Ed ora veniamo alle linee del fronte fino alle 24.00 del 18 settembre. 

Nella direzione Izyum-Slavic. Sono emerse informazioni secondo cui gli ucraini, non essendo riusciti a fare irruzione direttamente a Krasny Liman, sta cercando di aggirare la città – e si sta precipitando nel villaggio strategicamente importante di Dibrova. 

Il 18 settembre, durante i combattimenti per Veselaya Dolina, vicino ad Bachumut, il gruppo Wagner ha preso un impianto energetico nelle vicinanze, la sottostazione di Donbasskaya. Si tratta di una delle strutture chiave per il rifornimento di elettricità alle regioni settentrionali del Donbas.

Nella direzione di Donetsk continuano a giungere informazioni di combattimenti a Krasnohorivka. È un insediamento importante e la sua presa da parte dei russi dovrebbe spingere l’artiglieria ucraina più lontano da Donetsk.

I russi parlano di attacco terroristico a Melitopol, Vladimir Rogov ha dichiarato che l’ordigno esplosivo è stato collocato in un bidone della spazzatura e ha danneggiato un’auto civile che passava in quel momento. A quanto pare c’è stato un tentativo di attacco terroristico, ma è fallito: nessuno è rimasto ferito.

Gli ucraini hanno bombardato: Donetsk, Makiivka, Yasynuvata e Gorlovka: 9 feriti a Donetsk, a Horlivka – 5 morti e 3 feriti, a Makiivka – 1 ferito. E ancora i militanti pro Ucraina hanno bombardato proprio la colonia di Yelenivka, dove sono detenuti i loro prigionieri di guerra, compresi i prigionieri di “Azov” – 1 prigioniero ucciso, 4 feriti. Hanno sparato anche su Volnovakha – 1 ferito. Nell’Oblast’ di Zaporizhzhia, il villaggio di Kuybyshevo è stato bombardato è stato colpito un edificio di cinque piani, ma fortunatamente non ci sono state vittime. Sotto tiro c’era anche Kherson, dove l’obiettivo era molto probabilmente un centro di aiuti umanitari secondo i russi, con Nova Kakhovka.

I russi hanno nuovamente colpito il TPP di Slavyansk a Mykolaivka – a quanto pare è fuori uso.

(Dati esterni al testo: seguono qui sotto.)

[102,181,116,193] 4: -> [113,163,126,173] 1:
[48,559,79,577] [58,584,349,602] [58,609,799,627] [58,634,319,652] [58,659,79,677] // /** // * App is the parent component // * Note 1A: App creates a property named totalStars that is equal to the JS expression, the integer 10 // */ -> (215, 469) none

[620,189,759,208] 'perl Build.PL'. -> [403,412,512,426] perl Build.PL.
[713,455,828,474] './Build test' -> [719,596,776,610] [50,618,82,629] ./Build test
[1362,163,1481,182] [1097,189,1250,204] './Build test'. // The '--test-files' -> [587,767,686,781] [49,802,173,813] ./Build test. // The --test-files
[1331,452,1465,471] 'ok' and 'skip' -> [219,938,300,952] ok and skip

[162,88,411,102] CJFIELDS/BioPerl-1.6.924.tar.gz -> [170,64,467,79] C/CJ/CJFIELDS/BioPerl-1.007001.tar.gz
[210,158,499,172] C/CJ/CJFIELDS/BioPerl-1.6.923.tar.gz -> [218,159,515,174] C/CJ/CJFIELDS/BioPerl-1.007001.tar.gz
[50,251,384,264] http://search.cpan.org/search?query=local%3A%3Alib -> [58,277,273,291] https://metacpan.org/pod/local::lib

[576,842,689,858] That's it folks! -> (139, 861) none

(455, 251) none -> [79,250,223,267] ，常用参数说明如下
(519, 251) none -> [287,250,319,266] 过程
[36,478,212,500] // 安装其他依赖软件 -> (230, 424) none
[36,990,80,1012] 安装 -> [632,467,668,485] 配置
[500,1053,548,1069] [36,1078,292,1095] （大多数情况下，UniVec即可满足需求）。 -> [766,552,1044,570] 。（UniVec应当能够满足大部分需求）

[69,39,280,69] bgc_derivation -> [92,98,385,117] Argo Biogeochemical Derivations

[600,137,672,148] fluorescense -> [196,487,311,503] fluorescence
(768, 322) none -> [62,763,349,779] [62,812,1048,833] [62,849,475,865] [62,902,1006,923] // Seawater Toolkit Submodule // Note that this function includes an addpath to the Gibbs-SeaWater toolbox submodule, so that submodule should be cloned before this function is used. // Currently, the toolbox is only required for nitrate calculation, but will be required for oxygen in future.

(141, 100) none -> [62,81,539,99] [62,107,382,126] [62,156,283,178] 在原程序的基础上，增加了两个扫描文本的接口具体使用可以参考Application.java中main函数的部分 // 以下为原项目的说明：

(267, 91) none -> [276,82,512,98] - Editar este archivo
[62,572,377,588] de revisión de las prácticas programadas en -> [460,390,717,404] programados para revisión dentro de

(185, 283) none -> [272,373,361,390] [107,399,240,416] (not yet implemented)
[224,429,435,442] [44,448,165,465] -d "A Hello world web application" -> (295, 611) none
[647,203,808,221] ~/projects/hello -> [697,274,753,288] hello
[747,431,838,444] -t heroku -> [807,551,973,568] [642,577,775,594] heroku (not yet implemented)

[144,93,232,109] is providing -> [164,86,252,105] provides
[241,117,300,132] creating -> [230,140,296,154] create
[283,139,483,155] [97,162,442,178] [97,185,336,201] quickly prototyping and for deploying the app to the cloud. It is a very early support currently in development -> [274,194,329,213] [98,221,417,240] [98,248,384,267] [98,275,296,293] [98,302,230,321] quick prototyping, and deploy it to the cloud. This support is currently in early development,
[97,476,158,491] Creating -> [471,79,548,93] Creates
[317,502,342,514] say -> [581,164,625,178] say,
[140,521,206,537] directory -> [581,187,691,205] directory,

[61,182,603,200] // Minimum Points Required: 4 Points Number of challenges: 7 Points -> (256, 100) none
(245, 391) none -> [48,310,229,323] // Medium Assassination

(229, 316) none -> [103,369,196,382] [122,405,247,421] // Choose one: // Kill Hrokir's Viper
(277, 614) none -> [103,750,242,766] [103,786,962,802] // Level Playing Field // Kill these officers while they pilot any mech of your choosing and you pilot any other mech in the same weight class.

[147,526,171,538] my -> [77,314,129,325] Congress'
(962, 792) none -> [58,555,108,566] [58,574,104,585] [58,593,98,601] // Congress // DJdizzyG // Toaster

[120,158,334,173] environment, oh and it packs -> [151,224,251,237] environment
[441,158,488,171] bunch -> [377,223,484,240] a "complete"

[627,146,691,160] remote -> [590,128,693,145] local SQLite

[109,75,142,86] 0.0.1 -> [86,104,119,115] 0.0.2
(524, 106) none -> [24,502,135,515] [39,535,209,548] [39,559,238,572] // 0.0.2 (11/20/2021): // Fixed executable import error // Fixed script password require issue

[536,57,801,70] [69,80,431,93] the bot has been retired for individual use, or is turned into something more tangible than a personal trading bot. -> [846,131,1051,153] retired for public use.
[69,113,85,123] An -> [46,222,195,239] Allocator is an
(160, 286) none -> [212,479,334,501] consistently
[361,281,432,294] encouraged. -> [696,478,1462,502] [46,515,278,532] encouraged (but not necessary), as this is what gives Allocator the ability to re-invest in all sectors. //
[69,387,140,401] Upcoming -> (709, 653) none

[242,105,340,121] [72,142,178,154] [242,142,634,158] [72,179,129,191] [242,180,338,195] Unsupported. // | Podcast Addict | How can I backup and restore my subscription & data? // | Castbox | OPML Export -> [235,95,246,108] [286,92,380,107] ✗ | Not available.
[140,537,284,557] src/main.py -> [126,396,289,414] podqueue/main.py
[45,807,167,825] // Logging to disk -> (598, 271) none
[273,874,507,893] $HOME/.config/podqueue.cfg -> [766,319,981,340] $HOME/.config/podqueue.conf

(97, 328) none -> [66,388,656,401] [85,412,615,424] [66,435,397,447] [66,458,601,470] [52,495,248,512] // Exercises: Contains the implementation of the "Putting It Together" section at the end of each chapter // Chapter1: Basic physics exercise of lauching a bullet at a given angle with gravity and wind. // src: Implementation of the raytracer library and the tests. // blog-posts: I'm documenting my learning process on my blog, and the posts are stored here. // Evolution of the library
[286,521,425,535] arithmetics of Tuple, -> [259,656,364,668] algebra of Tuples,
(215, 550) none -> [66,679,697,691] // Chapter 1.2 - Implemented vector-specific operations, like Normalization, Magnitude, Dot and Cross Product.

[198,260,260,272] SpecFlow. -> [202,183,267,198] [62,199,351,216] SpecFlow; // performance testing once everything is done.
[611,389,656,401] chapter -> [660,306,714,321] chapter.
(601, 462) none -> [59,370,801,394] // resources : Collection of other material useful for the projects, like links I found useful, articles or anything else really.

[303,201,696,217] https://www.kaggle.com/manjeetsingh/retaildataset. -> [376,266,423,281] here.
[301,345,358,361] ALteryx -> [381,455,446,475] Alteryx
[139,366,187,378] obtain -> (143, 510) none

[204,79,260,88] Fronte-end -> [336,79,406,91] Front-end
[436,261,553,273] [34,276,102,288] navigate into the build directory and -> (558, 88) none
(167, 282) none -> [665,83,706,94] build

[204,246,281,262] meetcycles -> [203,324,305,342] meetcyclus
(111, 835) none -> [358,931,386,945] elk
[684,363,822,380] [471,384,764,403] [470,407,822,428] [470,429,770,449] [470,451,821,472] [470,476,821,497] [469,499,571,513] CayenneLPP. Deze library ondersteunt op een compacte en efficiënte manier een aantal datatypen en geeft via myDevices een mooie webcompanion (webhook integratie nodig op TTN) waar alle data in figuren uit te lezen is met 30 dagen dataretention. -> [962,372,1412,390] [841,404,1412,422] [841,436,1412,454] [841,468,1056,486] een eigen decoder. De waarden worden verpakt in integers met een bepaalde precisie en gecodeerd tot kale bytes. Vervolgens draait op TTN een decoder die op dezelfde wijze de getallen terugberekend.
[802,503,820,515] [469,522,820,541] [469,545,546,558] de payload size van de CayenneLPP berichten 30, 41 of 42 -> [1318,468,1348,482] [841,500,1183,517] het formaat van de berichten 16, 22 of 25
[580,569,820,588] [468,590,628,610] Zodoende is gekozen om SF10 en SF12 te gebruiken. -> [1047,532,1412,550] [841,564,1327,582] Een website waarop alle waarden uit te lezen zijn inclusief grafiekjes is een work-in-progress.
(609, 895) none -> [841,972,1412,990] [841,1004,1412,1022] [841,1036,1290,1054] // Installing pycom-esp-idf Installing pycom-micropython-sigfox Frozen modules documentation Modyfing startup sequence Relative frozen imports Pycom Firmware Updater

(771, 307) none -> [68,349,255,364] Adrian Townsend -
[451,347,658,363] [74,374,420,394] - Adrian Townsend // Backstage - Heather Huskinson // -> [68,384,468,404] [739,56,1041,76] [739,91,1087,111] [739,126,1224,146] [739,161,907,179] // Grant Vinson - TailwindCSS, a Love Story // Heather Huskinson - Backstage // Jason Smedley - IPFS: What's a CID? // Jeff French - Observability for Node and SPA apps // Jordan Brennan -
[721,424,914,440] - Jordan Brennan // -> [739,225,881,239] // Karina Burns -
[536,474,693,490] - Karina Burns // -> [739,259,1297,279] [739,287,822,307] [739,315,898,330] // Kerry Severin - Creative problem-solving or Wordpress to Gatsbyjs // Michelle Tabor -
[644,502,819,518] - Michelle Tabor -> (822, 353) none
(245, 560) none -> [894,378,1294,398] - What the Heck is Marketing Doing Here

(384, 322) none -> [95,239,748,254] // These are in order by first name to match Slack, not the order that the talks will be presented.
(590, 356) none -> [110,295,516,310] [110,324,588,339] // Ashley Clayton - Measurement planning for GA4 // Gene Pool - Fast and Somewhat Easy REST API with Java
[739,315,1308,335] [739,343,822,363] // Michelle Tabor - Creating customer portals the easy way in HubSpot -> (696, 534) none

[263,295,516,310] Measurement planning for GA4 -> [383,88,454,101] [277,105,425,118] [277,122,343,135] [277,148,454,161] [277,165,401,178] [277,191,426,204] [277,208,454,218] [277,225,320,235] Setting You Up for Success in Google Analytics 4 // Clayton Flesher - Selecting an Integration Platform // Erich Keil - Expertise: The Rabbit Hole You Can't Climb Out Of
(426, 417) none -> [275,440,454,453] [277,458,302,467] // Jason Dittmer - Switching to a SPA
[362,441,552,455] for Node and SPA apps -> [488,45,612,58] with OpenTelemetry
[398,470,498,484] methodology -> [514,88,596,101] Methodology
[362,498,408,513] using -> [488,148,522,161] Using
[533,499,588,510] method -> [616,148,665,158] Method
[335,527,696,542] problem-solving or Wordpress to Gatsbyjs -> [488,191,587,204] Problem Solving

Lì, così come a Kramatorsk, hanno colpito i miliziani ucraini e le sedi della PMC “Academy” (statunitense). A Charkiv è stato bombardato un deposito di munizioni della 14ª brigata meccanizzata delle forze armate ucraine. 

È interessante notare che la Russia ha iniziato a prendere di mira l’artiglieria ucraina, compresa quella importata. I droni kamikaze Geranium, originariamente gli iraniani Shahid-136, vengono utilizzati a questo scopo. Allo stesso tempo, si parla sempre più spesso di aerei da trasporto militare che arrivano a Mosca dall’Iran.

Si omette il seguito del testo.